> Data for processing
--------------------------------------------------

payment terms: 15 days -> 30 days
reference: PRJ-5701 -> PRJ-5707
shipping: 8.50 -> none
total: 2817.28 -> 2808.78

--------------------------------------------------

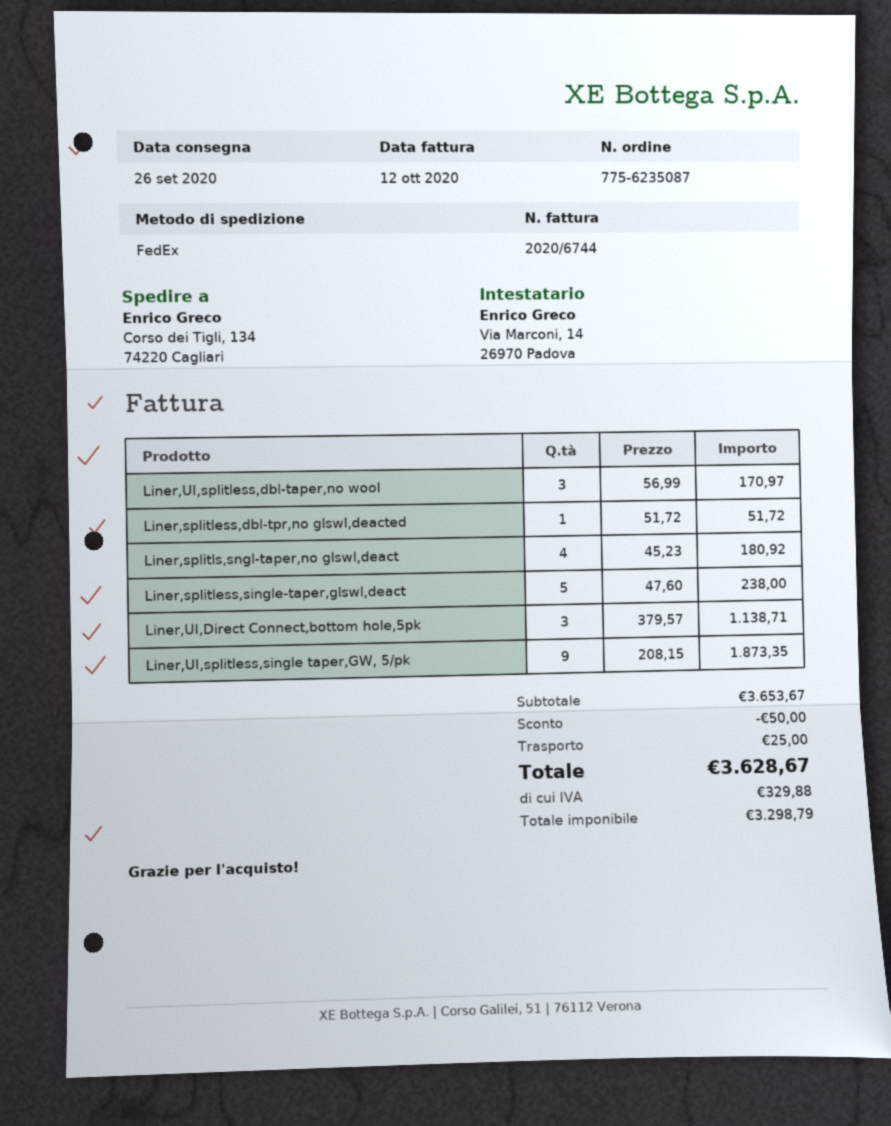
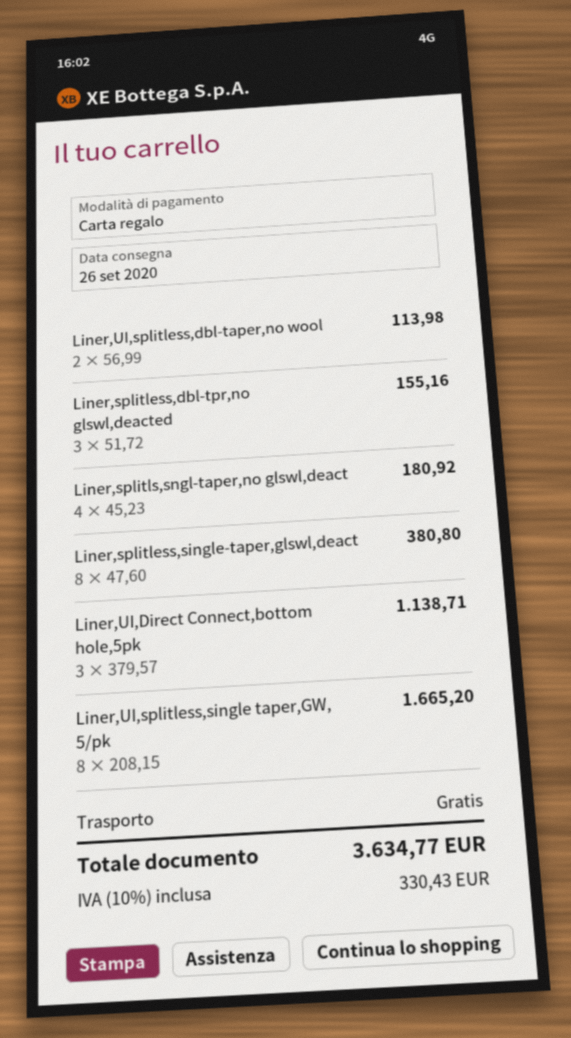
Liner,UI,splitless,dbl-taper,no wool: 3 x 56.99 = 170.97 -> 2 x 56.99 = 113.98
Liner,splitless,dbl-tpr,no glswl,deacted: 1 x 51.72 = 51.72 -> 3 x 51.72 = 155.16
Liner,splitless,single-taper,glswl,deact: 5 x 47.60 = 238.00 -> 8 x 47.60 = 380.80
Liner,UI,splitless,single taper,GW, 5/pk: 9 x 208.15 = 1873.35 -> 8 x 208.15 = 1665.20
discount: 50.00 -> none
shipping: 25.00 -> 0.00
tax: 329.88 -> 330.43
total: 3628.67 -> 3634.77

--------------------------------------------------

> What to produce
Begin at the line that has "shipping: 25.00 -> 0.00" in the entries above; stop after the line that has "total: 3628.67 -> 3634.77". Transcribe exactly those lines and no others.

> Response to this task
shipping: 25.00 -> 0.00
tax: 329.88 -> 330.43
total: 3628.67 -> 3634.77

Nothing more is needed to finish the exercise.